*Materials provided*

□ □ □ □ □

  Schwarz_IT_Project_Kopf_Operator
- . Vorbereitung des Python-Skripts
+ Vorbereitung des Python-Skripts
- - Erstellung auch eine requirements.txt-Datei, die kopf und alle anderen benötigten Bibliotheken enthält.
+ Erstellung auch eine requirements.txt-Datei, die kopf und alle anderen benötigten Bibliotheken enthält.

□ □ □ □ □

Set down the lines above exactly as written. Begin at the line containing "- - Erstellung" and stop after the last line.

*Response area*
- - Erstellung auch eine requirements.txt-Datei, die kopf und alle anderen benötigten Bibliotheken enthält.
+ Erstellung auch eine requirements.txt-Datei, die kopf und alle anderen benötigten Bibliotheken enthält.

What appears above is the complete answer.